Listening to the call of Self to know what and who we are, is the only risk we can't afford not to take. Every life invites us to hear that still small voice within that pulls us towards some meaning, some value, some purpose in living. When we hear that call we may well risk everything to respond. There are archetypes that exemplify the person who takes risks in service of a higher call: the warrior, the hero, the saint and martyr. But each of us is on that same hero's journey; each of has endless opportunities to stand up and fight for what we believe in; each of us can and often does respond to our deepest moral code and some of us die in service of those deepest beliefs.
So what is the risk of living a life deeply? We risk rocking the boat. We risk breaking the rules. We risk stepping outside of the safety of our own backyard. We are well trained to stay small, to live within certain rules, to be good (whatever that means). We are conditioned to:
Be certain ways;
Do some things and not others;
Think this way and not that;
Feel this... or maybe don't feel anything;
Be the way men should be, women should be, good people should be.
The rule book is written before we are born and we are taught those rules from the day of our birth.

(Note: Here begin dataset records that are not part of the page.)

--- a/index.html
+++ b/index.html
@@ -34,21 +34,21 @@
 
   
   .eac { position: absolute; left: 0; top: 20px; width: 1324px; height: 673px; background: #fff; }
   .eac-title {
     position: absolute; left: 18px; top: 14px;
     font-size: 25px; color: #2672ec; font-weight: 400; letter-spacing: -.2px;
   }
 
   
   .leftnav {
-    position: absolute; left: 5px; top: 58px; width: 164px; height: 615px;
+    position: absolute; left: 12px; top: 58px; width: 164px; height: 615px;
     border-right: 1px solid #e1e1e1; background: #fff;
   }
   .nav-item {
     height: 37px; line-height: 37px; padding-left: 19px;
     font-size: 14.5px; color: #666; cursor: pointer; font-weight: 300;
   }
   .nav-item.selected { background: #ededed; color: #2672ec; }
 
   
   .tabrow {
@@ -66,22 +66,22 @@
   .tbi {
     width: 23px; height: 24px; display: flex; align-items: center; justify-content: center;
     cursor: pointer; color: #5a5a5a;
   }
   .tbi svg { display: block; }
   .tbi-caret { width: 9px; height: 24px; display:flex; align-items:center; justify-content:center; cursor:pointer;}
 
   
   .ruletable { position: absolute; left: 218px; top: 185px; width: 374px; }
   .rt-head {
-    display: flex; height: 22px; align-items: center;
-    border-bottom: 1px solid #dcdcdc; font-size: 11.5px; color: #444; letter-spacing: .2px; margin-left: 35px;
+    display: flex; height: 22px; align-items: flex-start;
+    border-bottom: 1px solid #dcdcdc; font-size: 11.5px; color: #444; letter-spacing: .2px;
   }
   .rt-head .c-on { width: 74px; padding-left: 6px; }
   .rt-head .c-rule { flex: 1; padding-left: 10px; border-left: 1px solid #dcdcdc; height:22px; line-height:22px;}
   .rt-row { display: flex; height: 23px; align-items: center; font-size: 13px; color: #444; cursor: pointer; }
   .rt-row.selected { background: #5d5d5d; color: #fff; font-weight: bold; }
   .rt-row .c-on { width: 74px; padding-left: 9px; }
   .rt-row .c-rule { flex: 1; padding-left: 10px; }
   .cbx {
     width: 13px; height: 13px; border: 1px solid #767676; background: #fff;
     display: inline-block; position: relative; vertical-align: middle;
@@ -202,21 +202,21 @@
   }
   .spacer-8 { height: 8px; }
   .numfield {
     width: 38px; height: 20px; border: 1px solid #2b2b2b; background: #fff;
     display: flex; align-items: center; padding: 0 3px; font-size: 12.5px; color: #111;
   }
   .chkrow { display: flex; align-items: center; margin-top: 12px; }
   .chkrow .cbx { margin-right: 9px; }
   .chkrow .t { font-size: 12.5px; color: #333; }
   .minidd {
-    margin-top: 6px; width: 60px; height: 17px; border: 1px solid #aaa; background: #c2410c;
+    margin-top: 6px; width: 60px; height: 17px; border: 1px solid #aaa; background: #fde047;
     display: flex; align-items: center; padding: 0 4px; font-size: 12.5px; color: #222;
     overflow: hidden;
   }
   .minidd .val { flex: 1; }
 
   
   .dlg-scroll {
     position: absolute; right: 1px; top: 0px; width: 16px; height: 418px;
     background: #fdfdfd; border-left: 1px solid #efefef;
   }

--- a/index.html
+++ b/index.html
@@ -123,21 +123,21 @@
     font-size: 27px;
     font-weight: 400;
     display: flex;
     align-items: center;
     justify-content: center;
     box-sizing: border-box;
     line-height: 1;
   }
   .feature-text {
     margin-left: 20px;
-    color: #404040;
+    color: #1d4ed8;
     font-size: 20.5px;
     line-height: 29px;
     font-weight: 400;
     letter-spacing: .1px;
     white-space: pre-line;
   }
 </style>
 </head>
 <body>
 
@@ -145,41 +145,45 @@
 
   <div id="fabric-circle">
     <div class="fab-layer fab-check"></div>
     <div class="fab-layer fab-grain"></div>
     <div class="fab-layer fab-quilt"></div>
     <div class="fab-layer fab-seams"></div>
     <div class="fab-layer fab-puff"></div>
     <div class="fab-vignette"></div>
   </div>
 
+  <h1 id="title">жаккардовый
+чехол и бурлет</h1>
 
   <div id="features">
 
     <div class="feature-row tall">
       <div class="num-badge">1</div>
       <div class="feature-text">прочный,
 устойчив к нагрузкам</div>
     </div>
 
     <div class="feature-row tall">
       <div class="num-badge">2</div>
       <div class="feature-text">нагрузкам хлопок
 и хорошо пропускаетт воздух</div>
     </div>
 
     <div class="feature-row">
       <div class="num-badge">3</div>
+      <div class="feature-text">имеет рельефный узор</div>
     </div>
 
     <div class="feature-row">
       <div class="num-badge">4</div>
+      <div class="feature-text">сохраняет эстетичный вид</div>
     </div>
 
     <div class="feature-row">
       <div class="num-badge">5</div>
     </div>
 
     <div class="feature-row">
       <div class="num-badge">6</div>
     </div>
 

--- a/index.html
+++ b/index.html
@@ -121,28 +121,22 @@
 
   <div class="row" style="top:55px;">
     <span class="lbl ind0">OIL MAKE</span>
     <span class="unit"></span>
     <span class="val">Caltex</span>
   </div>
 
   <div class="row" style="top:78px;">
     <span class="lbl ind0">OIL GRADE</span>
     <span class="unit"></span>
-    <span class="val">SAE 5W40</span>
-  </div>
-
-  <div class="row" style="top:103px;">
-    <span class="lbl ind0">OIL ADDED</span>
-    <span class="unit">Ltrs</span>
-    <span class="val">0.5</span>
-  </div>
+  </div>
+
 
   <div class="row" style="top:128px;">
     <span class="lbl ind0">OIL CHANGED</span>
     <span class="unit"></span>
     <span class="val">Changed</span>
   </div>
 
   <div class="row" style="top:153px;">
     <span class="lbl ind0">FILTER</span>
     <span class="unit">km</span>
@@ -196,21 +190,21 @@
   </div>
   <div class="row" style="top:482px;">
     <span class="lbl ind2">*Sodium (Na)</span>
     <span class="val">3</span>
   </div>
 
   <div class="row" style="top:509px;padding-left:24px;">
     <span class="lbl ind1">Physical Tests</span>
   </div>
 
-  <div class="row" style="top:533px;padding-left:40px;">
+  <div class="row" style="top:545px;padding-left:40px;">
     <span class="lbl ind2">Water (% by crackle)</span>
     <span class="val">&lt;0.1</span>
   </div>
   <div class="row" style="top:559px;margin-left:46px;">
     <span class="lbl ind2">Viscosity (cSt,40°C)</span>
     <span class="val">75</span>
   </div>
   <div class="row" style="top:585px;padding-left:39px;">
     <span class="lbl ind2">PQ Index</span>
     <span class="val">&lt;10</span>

The rules are full of shoulds and musts and have to's and do's and don'ts and can'ts and won'ts and awful consequences and great rewards. And your rule book isn't the same as mine. That's why we can be so hostile, so polarized, feel so righteous while facing off against an opponent who feels equally righteous. We're following THE rules. We are GOOD republicans or democrats, GOOD citizens of this country or that country, GOOD whatevers we are trained to be.
Living deeply is looking closely at the rule book and deciding, for ourselves, in the quiet of our own soul, what the Call of our Self is. What is true for you and how can you live that authentically? What is true for me? For each of us? The answers don't come as one-time maps or simple answers. They come as feelings and intuition and as a sense of purpose guiding us one way and not the other. The answers come as a clarity of values, in a sense of meaning, as a deep knowing. Sometimes the answers are crystal clear, sometimes they are barely discernable pulls; a nudge from the universe; a thought or feeling; a sweetness; a resonance; a Call that we do hear.
And whenever we step outside the familiar, the comfortable, the place where we think we are safe, we take a risk. The risk, however, is not to life and limb, it is a risk to the old self as the new one emerges. This is a risk worth taking.